Pour résumer, la solution préconisée serait:

  • dédier un JobScheduler pour l'attente de fichier
  • utilisé un compte particulier pour ce moteur
  • inclure ce compte dans les groupes des répertoires

L'arrivée de fichier pourra ensuite déclencher les chaines à travers un ordre sur les autres moteurs.

Impersonnation sous Unix

Commande sudo

C'est la solution la plus couramment utilisée et qui tend à se généraliser.
Elle a un avantage majeur, c'est l'administrateur de la machine qui donne les droits aux équipes applicatives, ce qui permet de restreindre strictement aux besoins.
Exemple :

sudo -i user "commande à exécuter"

Exécution via SSH

Le ssh est installé sur toutes les machines unix, la connexion permet de spécifier un utilisateur.
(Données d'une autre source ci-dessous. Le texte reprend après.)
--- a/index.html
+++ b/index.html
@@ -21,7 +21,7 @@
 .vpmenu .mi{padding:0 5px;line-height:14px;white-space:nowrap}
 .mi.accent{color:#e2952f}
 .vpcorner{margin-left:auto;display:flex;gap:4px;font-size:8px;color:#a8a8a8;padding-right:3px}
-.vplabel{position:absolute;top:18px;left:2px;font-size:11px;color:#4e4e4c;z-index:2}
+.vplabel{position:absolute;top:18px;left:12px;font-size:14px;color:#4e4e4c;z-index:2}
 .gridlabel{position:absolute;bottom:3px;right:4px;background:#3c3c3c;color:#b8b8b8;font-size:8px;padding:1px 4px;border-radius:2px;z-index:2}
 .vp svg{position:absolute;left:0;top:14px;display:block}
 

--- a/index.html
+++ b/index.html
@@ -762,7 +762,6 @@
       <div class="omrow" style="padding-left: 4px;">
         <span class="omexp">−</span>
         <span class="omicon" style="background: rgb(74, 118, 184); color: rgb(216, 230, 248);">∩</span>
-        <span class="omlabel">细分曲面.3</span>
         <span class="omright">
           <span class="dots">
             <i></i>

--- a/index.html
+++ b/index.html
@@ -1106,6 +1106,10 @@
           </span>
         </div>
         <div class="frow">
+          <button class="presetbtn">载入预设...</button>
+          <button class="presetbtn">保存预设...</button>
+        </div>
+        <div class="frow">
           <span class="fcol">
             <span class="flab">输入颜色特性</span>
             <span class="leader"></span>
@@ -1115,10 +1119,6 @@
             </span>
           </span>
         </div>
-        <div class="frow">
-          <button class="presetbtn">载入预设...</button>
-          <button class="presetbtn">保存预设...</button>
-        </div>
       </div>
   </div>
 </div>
A noter que la commande peut aussi être exécutée sur la machine locale.
Il est fortement déconseillé de stocker le mot de passe dans les jobs, on privilégiera un échange de clés.
SOS Berlin indique qu'il existe un job java pour le ssh, cela est seulement pertinent si le serveur ne dispose pas d'un client ssh.
Dans le cas contraire le chargement de la jvm va consommer des ressources bien plus importantes qu'un ssh natif.
Exemple :

ssh user@machine "commande a exécuter"

Agent utilisateur

Sur le même principe que le ssh, on va exécuter la commande sur un agent.
Dans le cas du jobscheduler, on l'aura installé avec le compte d'exécution.
Cela peut être réalisé avec la commande setup -u (unprivileged) afin de limiter son installation au périmètre de l'utilisateur.

voir : Exécution sur une machine distante

Utilisateur Windows

Le nombre de solution pour lancer un traitement avec un utilisateur spécifique sous Windows n’est pas plus restreint :

Windows NT/2000/XP/2003

Pour l’exécution de traitement avec un utilisateur spécifique depuis un serveur distant nous recommandons l’utilisation de Winexe disponible sur SourceForge à l’adresse suivante :
http://sourceforge.net/projects/winexe/

Attention: Ces versions de windows en sont plus supportées, cette solution est donc un pis aller.

Versions supérieures

Pour les versions supérieures à celle déjà mentionnée l’utilisation de Winexe n’est pas possible.
Néanmoins toutes les versions de Windows supérieures à 2003 sont supportées pour l’agent OSJS v1.8.2
Cette solution est toutefois contraignante car elle nécessite l’installation d’un agent par utilisateur.